Quelle était l’offre de Numéricable-SFR et pourquoi Bouygues a décidé de la refuser ?

Nous ne connaissons pas tous les détails de l’offre, par nature confidentielle, mais il apparaît que Numéricable-SFR a notamment proposé le paiement de 10 milliards en espèces et en actifs réalisé en une fois et le maintien de l’emploi des salariés des deux groupes pendant au moins trois ans.

Le conseil d’administration de Bouygues a cependant estimé que l’offre présentait notamment un « risque d’exécution important », que ce soit dans le marché du Mobile ou du Fixe, notamment en matière de droit de la concurrence. Il a considéré que Numéricalbe-SFR n’apportait de réponses suffisantes sur ce point, qui aurait probablement fait l’objet d’une étude approfondie par l’Autorité de la concurrence.

Quel aurait pu être le rôle de l’Autorité de la concurrence ?

En matière de concentrations, le bilan concurrentiel des opérations est effectué par une autorité indépendante chargée de la régulation de la concurrence, la Commission européenne ou l’Autorité de la concurrence, selon la dimension européenne ou nationale de l’opération. Au-dessus de certains seuils de chiffres d’affaires, que l’opération Bouygues Telecom/SFR aurait effectivement dépassés, la concentration doit ainsi être notifiée à cette autorité, préalablement à sa réalisation. Sur la base des informations communiquées par les entreprises concernées ou collectées auprès des tiers, l’autorité procède alors à un examen de l’opération afin de déterminer si elle n’est pas de nature à porter atteinte à la concurrence.

Cependant, l’existence d’effets anticoncurrentiels n’est pas rédhibitoire pour la réalisation de l’opération. Depuis que, à la suite du ministre de l’économie, l’Autorité de la concurrence exerce la compétence de statuer en matière de concentration (depuis 2009), elle n’a encore jamais pris de décision rejetant une opération de concentration. Lorsqu’une difficulté survient, des remèdes peuvent être proposés par les entreprises pour permettre à la concentration de se faire. Toutefois, cela ne se produit que dans moins de 5% des cas. La très grande majorité des opérations, plus de 95% donc, font l’objet d’une autorisation pure et simple de la part de l’Autorité. Dans le cas présent, plus que le risque de rejet, c’est l’importance des engagements à soumettre à l’Autorité qui semble avoir été déterminante.

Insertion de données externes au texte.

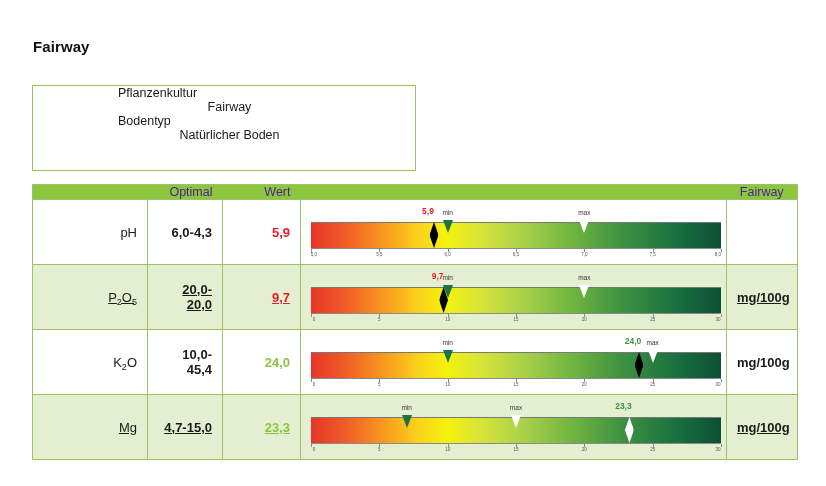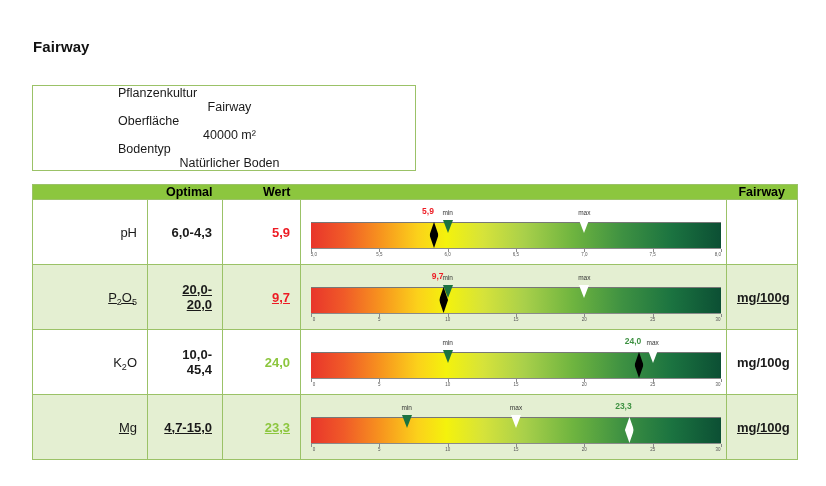"Oberfläche" div.info-row { html: <div> <span>Oberfläche</span> <span>40000 m²</span> </div> -> none }
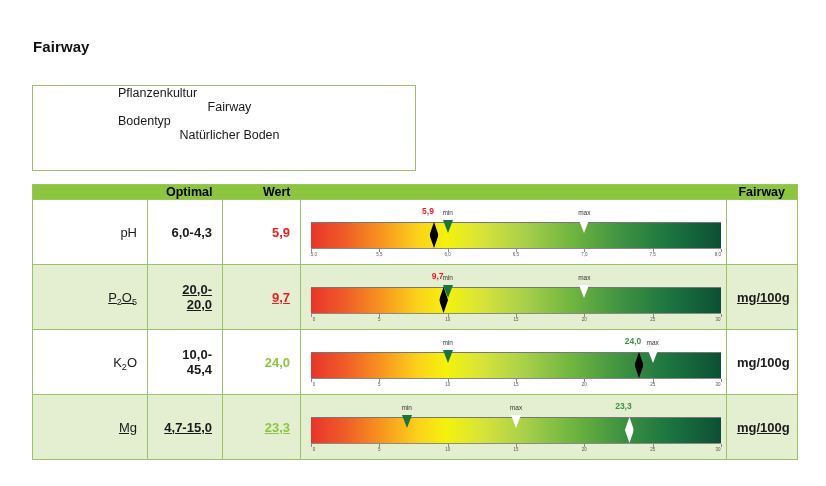"Optimal" #nutrient-table thead th { color: #000000 -> #4c1d95; font-weight: bold -> normal }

Quels engagements auraient pu prendre les sociétés concernées afin de remédier aux risques concurrentiels ?

En rachetant Bouygues Telecom, SFR serait devenu le premier opérateur mobile français et aurait occupé près de la moitié du marché. Par conséquent, des engagements auraient très certainement été nécessaires afin que l’Autorité de la concurrence autorise la concentration.

Numericable-SFR l’avait anticipé et avait semble-t-il prévu notamment la rétrocession d’une partie des fréquences, des antennes et des boutiques de Bouygues Telecom au groupe Iliad (Free), dernier arrivé sur le marché et qui a un fort besoin en termes d’infrastructures.

C’est l’ampleur de ces remèdes, sans compter ceux qu’ils auraient peut-être fallut proposer en plus, qui ont été jugés trop risqués par le conseil d’administration de Bouygues.